Put more simply, if you have great tests that cover your entire project then you never have to worry whether something somewhere breaks: that will be identified by the failures in the test suite.
For those new to test-driven development, we recommend the section on testing from Hadley's Advanced R book.
Let's begin with a concrete example. Make sure you are back in the example.sy project from earlier sections.
# Place this in lib/mungebits/imputer.R
train <- function(data) {
numeric_columns <- vapply(data,
function(x) is.numeric(x) && any(is.na(x)), logical(1))
input$columns <- colnames(data)[numeric_columns]
input$means <- list()
data[numeric_columns] <- lapply(input$columns, function(column) {
input$means[[column]] <- mean(data[[column]], na.rm = TRUE)
col <- data[[column]]
col[is.na(col)] <- input$means[[column]]
col
})
data
}
predict <- function(data) {
data[input$columns] <- lapply(input$columns, function(column) {
col <- data[[column]]
col[is.na(col)] <- input$means[[column]]
col
})
data
}
We can test that our imputer mungebit behaves as expected.

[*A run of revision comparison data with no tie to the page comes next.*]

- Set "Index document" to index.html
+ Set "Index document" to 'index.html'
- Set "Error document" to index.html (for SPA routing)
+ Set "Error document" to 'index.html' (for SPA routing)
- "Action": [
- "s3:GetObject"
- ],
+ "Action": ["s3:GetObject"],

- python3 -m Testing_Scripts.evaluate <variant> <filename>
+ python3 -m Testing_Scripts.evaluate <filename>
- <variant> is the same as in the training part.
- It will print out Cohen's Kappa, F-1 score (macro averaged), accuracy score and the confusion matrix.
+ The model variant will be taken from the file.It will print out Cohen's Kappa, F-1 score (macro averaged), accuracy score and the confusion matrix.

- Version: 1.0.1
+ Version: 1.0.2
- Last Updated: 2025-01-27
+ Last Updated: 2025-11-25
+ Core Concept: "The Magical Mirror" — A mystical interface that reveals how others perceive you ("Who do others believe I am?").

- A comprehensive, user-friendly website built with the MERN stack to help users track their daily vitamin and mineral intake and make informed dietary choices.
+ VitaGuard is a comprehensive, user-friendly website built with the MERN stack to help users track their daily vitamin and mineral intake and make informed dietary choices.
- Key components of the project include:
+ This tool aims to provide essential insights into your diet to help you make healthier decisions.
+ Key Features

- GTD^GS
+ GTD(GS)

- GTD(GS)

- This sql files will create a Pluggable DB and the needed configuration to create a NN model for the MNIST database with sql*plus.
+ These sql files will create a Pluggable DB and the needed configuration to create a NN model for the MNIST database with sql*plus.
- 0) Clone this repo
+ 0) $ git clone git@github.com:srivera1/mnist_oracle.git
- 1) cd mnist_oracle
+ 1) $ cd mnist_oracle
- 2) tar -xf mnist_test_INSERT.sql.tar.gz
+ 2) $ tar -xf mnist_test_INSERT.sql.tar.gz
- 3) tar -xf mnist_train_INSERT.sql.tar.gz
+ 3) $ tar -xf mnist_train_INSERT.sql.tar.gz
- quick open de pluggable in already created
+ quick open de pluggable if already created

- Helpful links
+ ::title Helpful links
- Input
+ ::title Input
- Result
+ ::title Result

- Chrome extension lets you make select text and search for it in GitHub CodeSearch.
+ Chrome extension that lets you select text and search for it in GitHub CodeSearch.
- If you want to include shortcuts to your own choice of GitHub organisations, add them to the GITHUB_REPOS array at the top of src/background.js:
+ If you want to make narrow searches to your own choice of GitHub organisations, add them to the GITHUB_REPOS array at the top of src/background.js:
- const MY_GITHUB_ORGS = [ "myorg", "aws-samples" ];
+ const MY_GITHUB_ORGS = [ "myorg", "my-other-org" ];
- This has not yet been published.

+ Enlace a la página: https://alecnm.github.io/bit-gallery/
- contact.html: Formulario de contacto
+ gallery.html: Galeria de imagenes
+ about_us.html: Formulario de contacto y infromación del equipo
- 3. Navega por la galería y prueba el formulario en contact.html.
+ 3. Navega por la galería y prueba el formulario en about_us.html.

mungebit <- project$resource("lib/mungebits/imputer")
iris[1, 1] <- NA
iris2 <- mungebit$train(iris)
stopifnot(mungebit$predict(iris)[1, 1] == mean(iris[-1, 1]))
We have verified by hand that the imputer mungebit works for one particular example. To ensure that it remains valid even if data scientists modify the definition of the imputer later, we should place the above check in a test file.
# test/lib/mungebits/imputer.R
test_that("it imputes a simple example correctly during training", {
mungebit <- resource()
iris[1, 1] <- NA
expect_equal(mungebit$train(iris)[1, 1], mean(iris[-1, 1]))
})
test_that("it imputes a simple example correctly during prediction", {
mungebit <- resource()
iris[1, 1] <- NA
mungebit$train(iris)
expect_equal(mungebit$predict(iris)[1, 1], mean(iris[-1, 1]))
})
Note the resource
helper available in
test files which is equivalent to calling project$resource
on the current filename without the leading "test/"
.
In other words, even testing enforces a convention: the test for a given
resource should be the filename of that resource located within the
test directory.
Using the stest
helper provided by the
modeling engine, we can check that our mungebit behaves as expected.
stest("lib/mungebits/imputer")
# ..
# DONE
In general, all resources in a project should have accompanying tests. If you find it difficult to test a resource, it probably indicates that you haven't broken it down enough or exposed sufficient mocking, stubbing and other test engineering ideas. (These are more advanced concepts you can Google, but applying them to Syberia projects is still an ongoing open question.)
The magic behind tests is the same as that of any other Syberia file: tests are defined by a tests controller in the base package, and thus tests for just another resource.
To check out how the base engine defines testing, see the test controller.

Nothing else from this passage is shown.